→ **Work item**
Restating the data exactly is the whole task.

▼

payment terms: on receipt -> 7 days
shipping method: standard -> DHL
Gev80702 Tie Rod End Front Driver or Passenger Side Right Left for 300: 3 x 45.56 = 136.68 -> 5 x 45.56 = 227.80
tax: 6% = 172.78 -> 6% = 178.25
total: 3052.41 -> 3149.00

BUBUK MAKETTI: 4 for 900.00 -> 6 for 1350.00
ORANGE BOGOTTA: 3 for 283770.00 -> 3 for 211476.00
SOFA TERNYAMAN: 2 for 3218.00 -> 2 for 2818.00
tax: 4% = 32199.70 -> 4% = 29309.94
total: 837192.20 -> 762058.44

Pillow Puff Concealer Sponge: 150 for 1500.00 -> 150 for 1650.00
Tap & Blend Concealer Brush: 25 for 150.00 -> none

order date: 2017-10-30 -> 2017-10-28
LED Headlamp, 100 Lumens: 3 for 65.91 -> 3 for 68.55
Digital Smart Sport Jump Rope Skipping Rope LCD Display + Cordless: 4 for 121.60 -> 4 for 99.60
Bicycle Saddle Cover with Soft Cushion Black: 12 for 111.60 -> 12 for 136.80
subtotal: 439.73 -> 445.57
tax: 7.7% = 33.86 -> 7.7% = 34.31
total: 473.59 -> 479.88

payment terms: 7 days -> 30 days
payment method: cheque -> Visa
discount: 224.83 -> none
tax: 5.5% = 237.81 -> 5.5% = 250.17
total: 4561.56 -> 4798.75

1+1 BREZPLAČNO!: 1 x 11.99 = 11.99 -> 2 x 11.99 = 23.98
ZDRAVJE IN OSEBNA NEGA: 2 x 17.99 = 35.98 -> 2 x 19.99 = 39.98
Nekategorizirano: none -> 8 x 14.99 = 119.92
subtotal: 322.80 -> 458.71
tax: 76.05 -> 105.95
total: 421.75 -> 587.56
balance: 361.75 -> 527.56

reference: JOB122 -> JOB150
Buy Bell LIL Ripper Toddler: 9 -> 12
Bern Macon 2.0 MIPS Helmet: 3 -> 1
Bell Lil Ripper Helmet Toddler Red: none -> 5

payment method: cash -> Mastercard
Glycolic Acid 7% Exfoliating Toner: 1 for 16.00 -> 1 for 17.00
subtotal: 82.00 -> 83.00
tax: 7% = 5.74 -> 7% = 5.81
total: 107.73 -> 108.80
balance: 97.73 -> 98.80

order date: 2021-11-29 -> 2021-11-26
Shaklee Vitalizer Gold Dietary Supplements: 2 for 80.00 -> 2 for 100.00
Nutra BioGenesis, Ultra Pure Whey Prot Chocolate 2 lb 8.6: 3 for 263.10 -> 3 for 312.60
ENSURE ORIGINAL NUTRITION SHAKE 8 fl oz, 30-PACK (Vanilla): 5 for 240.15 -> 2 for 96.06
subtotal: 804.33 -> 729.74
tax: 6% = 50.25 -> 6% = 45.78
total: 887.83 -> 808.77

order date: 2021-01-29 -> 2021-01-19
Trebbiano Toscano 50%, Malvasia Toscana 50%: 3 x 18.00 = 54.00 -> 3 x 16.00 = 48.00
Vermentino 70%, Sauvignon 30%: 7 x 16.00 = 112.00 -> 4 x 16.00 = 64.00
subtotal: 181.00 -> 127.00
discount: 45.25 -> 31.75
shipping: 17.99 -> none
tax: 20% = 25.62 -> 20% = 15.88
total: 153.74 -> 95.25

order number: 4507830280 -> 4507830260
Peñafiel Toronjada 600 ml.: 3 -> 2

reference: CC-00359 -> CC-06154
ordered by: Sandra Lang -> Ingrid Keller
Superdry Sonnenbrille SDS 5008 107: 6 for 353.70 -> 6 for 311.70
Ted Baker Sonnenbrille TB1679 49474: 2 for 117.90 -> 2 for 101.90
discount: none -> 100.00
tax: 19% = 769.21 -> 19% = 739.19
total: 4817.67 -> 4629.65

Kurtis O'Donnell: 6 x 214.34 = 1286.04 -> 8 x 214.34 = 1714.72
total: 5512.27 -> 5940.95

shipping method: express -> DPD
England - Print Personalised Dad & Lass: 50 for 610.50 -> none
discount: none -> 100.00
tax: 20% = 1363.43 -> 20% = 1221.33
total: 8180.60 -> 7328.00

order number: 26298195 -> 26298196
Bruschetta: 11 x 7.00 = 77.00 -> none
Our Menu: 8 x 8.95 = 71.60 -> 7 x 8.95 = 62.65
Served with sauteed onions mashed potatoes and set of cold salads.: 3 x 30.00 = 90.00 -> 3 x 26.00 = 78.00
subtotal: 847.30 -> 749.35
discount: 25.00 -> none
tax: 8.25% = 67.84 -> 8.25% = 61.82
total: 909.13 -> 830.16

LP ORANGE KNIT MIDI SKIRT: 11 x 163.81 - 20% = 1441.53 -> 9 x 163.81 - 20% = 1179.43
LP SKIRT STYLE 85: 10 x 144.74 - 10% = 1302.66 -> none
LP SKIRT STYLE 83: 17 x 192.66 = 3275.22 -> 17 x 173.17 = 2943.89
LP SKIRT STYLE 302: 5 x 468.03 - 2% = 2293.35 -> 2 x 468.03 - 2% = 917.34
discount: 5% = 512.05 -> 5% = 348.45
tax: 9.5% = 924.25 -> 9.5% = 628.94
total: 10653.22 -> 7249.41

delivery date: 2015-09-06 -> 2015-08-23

▲

→ **Result**
payment terms: on receipt -> 7 days
shipping method: standard -> DHL
Gev80702 Tie Rod End Front Driver or Passenger Side Right Left for 300: 3 x 45.56 = 136.68 -> 5 x 45.56 = 227.80
tax: 6% = 172.78 -> 6% = 178.25
total: 3052.41 -> 3149.00

BUBUK MAKETTI: 4 for 900.00 -> 6 for 1350.00
ORANGE BOGOTTA: 3 for 283770.00 -> 3 for 211476.00
SOFA TERNYAMAN: 2 for 3218.00 -> 2 for 2818.00
tax: 4% = 32199.70 -> 4% = 29309.94
total: 837192.20 -> 762058.44

Pillow Puff Concealer Sponge: 150 for 1500.00 -> 150 for 1650.00
Tap & Blend Concealer Brush: 25 for 150.00 -> none

order date: 2017-10-30 -> 2017-10-28
LED Headlamp, 100 Lumens: 3 for 65.91 -> 3 for 68.55
Digital Smart Sport Jump Rope Skipping Rope LCD Display + Cordless: 4 for 121.60 -> 4 for 99.60
Bicycle Saddle Cover with Soft Cushion Black: 12 for 111.60 -> 12 for 136.80
subtotal: 439.73 -> 445.57
tax: 7.7% = 33.86 -> 7.7% = 34.31
total: 473.59 -> 479.88

payment terms: 7 days -> 30 days
payment method: cheque -> Visa
discount: 224.83 -> none
tax: 5.5% = 237.81 -> 5.5% = 250.17
total: 4561.56 -> 4798.75

1+1 BREZPLAČNO!: 1 x 11.99 = 11.99 -> 2 x 11.99 = 23.98
ZDRAVJE IN OSEBNA NEGA: 2 x 17.99 = 35.98 -> 2 x 19.99 = 39.98
Nekategorizirano: none -> 8 x 14.99 = 119.92
subtotal: 322.80 -> 458.71
tax: 76.05 -> 105.95
total: 421.75 -> 587.56
balance: 361.75 -> 527.56

reference: JOB122 -> JOB150
Buy Bell LIL Ripper Toddler: 9 -> 12
Bern Macon 2.0 MIPS Helmet: 3 -> 1
Bell Lil Ripper Helmet Toddler Red: none -> 5

payment method: cash -> Mastercard
Glycolic Acid 7% Exfoliating Toner: 1 for 16.00 -> 1 for 17.00
subtotal: 82.00 -> 83.00
tax: 7% = 5.74 -> 7% = 5.81
total: 107.73 -> 108.80
balance: 97.73 -> 98.80

order date: 2021-11-29 -> 2021-11-26
Shaklee Vitalizer Gold Dietary Supplements: 2 for 80.00 -> 2 for 100.00
Nutra BioGenesis, Ultra Pure Whey Prot Chocolate 2 lb 8.6: 3 for 263.10 -> 3 for 312.60
ENSURE ORIGINAL NUTRITION SHAKE 8 fl oz, 30-PACK (Vanilla): 5 for 240.15 -> 2 for 96.06
subtotal: 804.33 -> 729.74
tax: 6% = 50.25 -> 6% = 45.78
total: 887.83 -> 808.77

order date: 2021-01-29 -> 2021-01-19
Trebbiano Toscano 50%, Malvasia Toscana 50%: 3 x 18.00 = 54.00 -> 3 x 16.00 = 48.00
Vermentino 70%, Sauvignon 30%: 7 x 16.00 = 112.00 -> 4 x 16.00 = 64.00
subtotal: 181.00 -> 127.00
discount: 45.25 -> 31.75
shipping: 17.99 -> none
tax: 20% = 25.62 -> 20% = 15.88
total: 153.74 -> 95.25

order number: 4507830280 -> 4507830260
Peñafiel Toronjada 600 ml.: 3 -> 2

reference: CC-00359 -> CC-06154
ordered by: Sandra Lang -> Ingrid Keller
Superdry Sonnenbrille SDS 5008 107: 6 for 353.70 -> 6 for 311.70
Ted Baker Sonnenbrille TB1679 49474: 2 for 117.90 -> 2 for 101.90
discount: none -> 100.00
tax: 19% = 769.21 -> 19% = 739.19
total: 4817.67 -> 4629.65

Kurtis O'Donnell: 6 x 214.34 = 1286.04 -> 8 x 214.34 = 1714.72
total: 5512.27 -> 5940.95

shipping method: express -> DPD
England - Print Personalised Dad & Lass: 50 for 610.50 -> none
discount: none -> 100.00
tax: 20% = 1363.43 -> 20% = 1221.33
total: 8180.60 -> 7328.00

order number: 26298195 -> 26298196
Bruschetta: 11 x 7.00 = 77.00 -> none
Our Menu: 8 x 8.95 = 71.60 -> 7 x 8.95 = 62.65
Served with sauteed onions mashed potatoes and set of cold salads.: 3 x 30.00 = 90.00 -> 3 x 26.00 = 78.00
subtotal: 847.30 -> 749.35
discount: 25.00 -> none
tax: 8.25% = 67.84 -> 8.25% = 61.82
total: 909.13 -> 830.16

LP ORANGE KNIT MIDI SKIRT: 11 x 163.81 - 20% = 1441.53 -> 9 x 163.81 - 20% = 1179.43
LP SKIRT STYLE 85: 10 x 144.74 - 10% = 1302.66 -> none
LP SKIRT STYLE 83: 17 x 192.66 = 3275.22 -> 17 x 173.17 = 2943.89
LP SKIRT STYLE 302: 5 x 468.03 - 2% = 2293.35 -> 2 x 468.03 - 2% = 917.34
discount: 5% = 512.05 -> 5% = 348.45
tax: 9.5% = 924.25 -> 9.5% = 628.94
total: 10653.22 -> 7249.41

delivery date: 2015-09-06 -> 2015-08-23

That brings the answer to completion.